Rabu, 17 Juni 2026 | 14:46:35 WIB
Ilustrasi DJP (sumber foto: NET)

JAKARTA - Direktorat Jenderal Pajak Kementerian Keuangan mengaktifkan kembali puluhan ribu wajib pajak berstatus dormant atau nonaktif. Langkah ini dilakukan untuk memperluas basis pajak sekaligus mengamankan penerimaan negara.

Hingga 12 Juni 2026, tercatat 24.672 wajib pajak dormant telah direaktivasi. “Sehingga total penambahan wajib pajak baru 2026 sampai dengan 12 Juni 2026 di angka yang dormant dan nonaktif, non-effective itu 28.257 wajib pajak,” ujar Direktur Jenderal Pajak dalam rapat kerja dengan Komisi XI DPR RI.
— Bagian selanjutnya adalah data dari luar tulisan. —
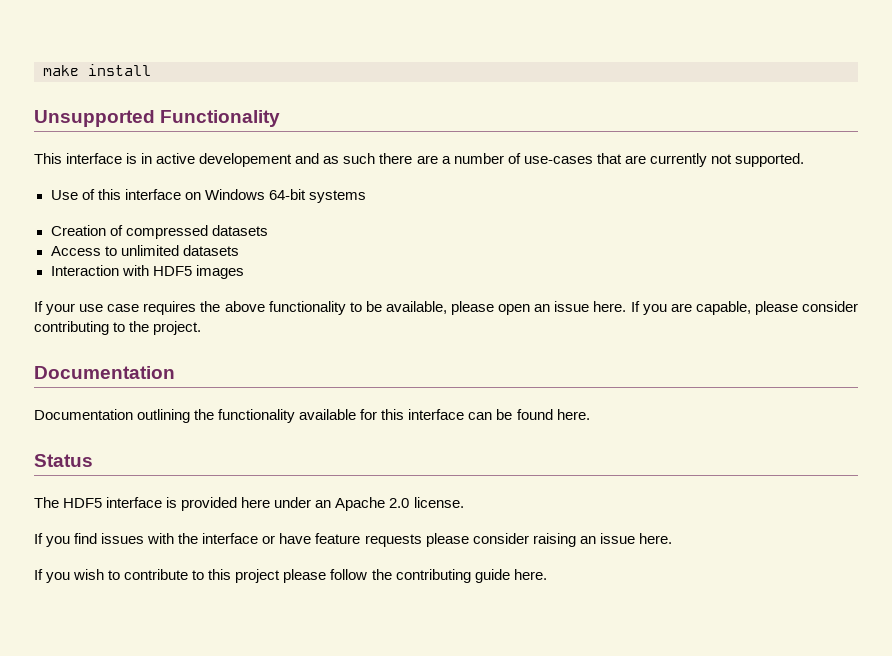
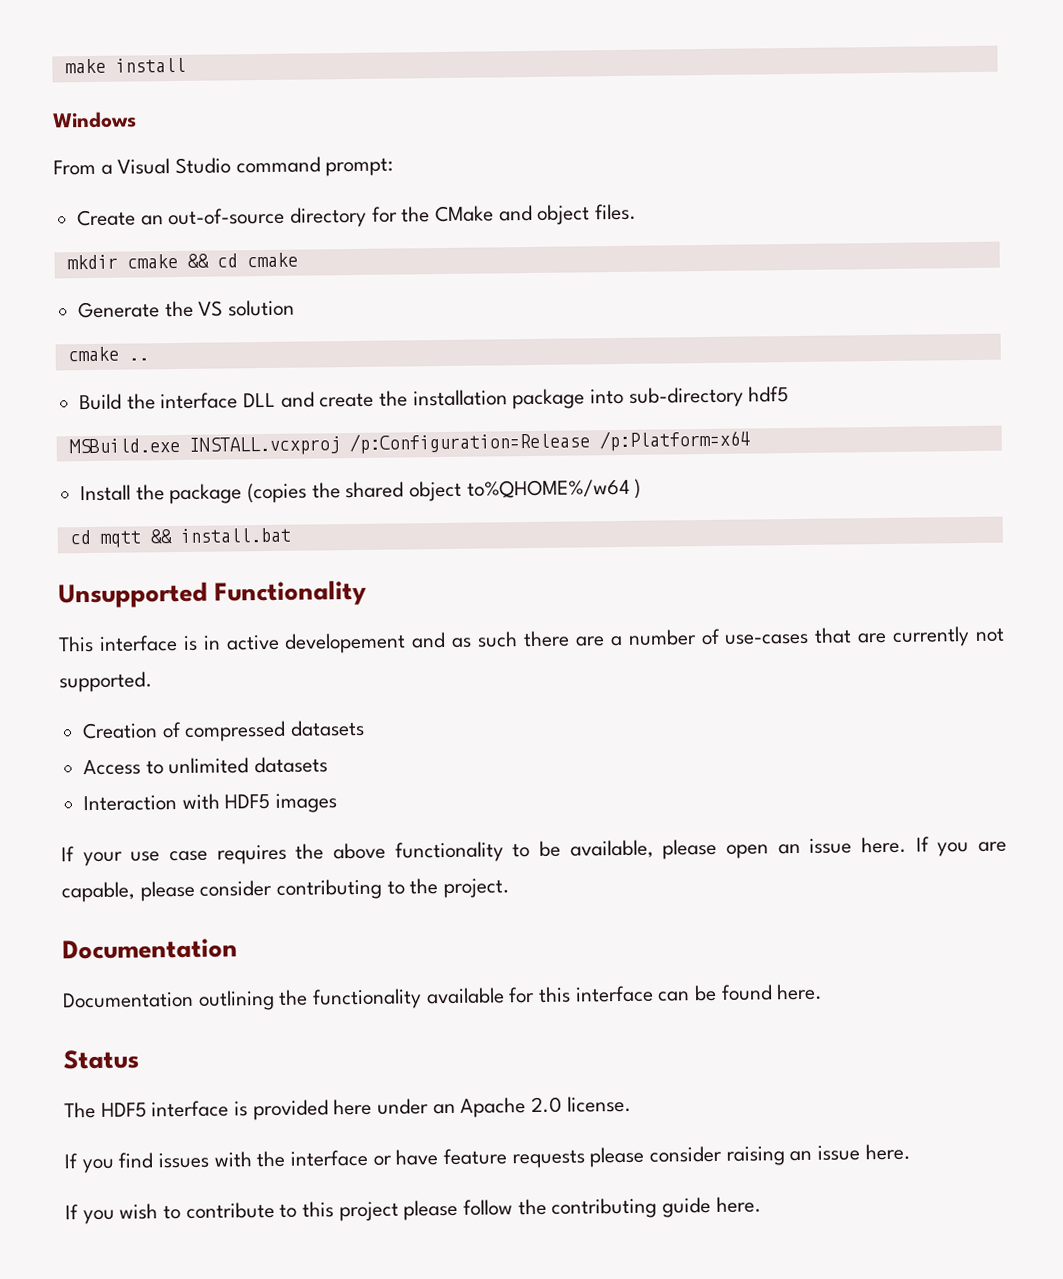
(151, 70) none -> [52,111,137,129] [53,156,394,177] [77,203,638,228] [66,252,298,270] [78,299,296,319] [67,346,149,362] [79,386,790,411] [68,429,750,456] [80,478,642,505] [69,527,291,548] // Windows // From a Visual Studio command prompt: // Create an out-of-source directory for the CMake and object files. // mkdir cmake && cd cmake // Generate the VS solution // cmake .. // Build the interface DLL and create the installation package into sub-directory hdf5 // MSBuild.exe INSTALL.vcxproj /p:Configuration=Release /p:Platform=x64 // Install the package (copies the shared object to%QHOME%/w64 ) // cd mqtt && install.bat
[50,189,366,203] // Use of this interface on Windows 64-bit systems -> (153, 682) none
Selain itu, DJP juga mencatat penambahan 1,84 juta wajib pajak baru secara sukarela hingga 12 Juni 2026. Wajib pajak dormant adalah mereka yang sebelumnya terdaftar, namun tidak lagi aktif menjalankan kewajiban perpajakan.

Kontribusi dari wajib pajak dormant cukup besar. Hingga 31 Mei 2026, penerimaan dari kelompok ini mencapai Rp20,63 triliun. Angka tersebut menjadi kontributor utama dalam capaian perluasan basis pajak.

Secara keseluruhan, perluasan basis pajak menghasilkan sekitar Rp23,5 triliun. Selain dari wajib pajak dormant, penerimaan juga berasal dari wajib pajak baru sebesar Rp912,9 miliar dan dari pengusaha kena pajak (PKP) baru sebesar Rp1,96 triliun.

“Perluasan basis wajib pajak menggunakan data dan teknologi yang berfokus di ekonomi digital, shadow economy, dan sektor informal lain untuk menjadi basis perluasan wajib pajak kami,” kata Direktur Jenderal Pajak.

Strategi ini akan menjadi fokus kebijakan perpajakan pada 2027, dengan dukungan pemanfaatan data dan teknologi informasi untuk mengidentifikasi potensi perpajakan yang belum tergarap optimal.